### ABOUT THIS EXERCISE
Across the listing below, count the lines containing "living". Answer with that number only.

■ ■ ■

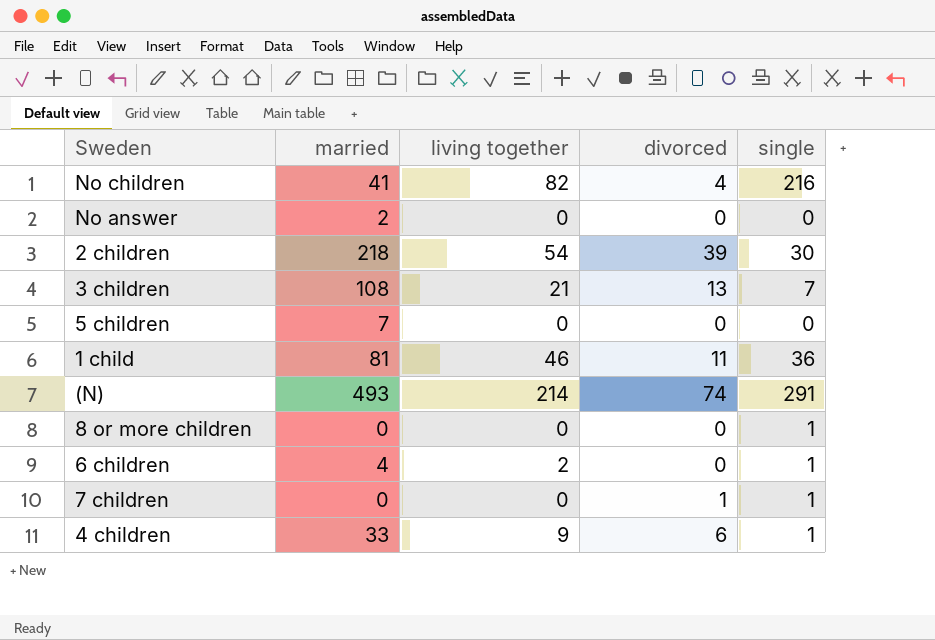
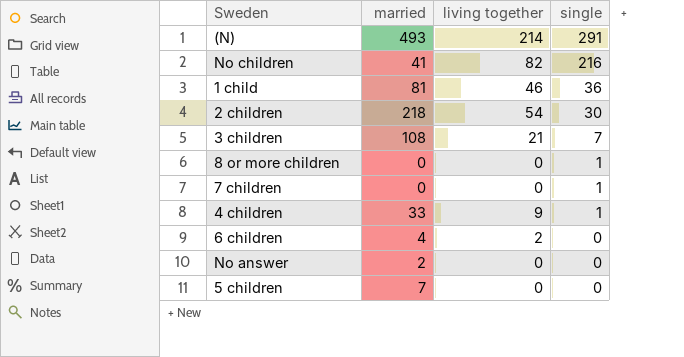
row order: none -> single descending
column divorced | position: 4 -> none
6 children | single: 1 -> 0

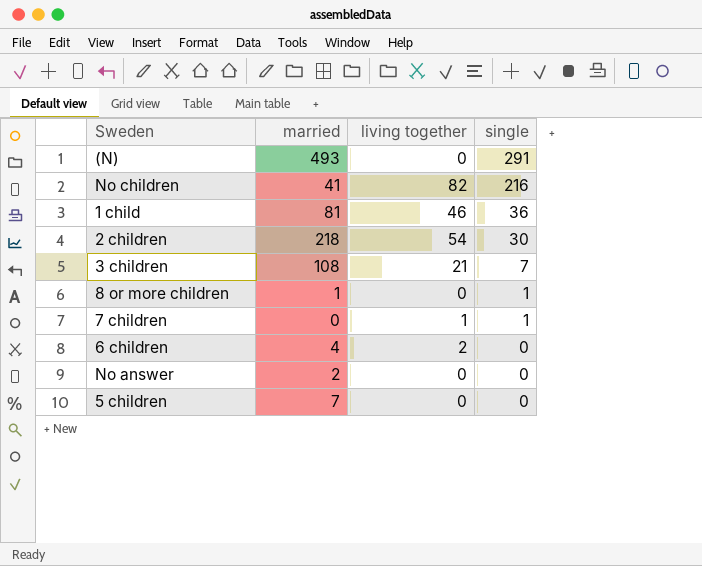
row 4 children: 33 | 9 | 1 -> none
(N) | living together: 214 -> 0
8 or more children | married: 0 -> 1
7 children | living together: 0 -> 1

■ ■ ■

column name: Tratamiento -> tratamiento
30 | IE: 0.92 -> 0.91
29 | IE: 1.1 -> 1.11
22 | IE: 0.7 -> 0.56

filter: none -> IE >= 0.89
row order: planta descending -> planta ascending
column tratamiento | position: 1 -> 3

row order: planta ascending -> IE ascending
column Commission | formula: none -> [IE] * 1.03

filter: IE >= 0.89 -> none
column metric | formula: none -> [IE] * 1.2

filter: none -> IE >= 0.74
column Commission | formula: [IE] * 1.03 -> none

■ ■ ■

### EXERCISE OUTPUT
2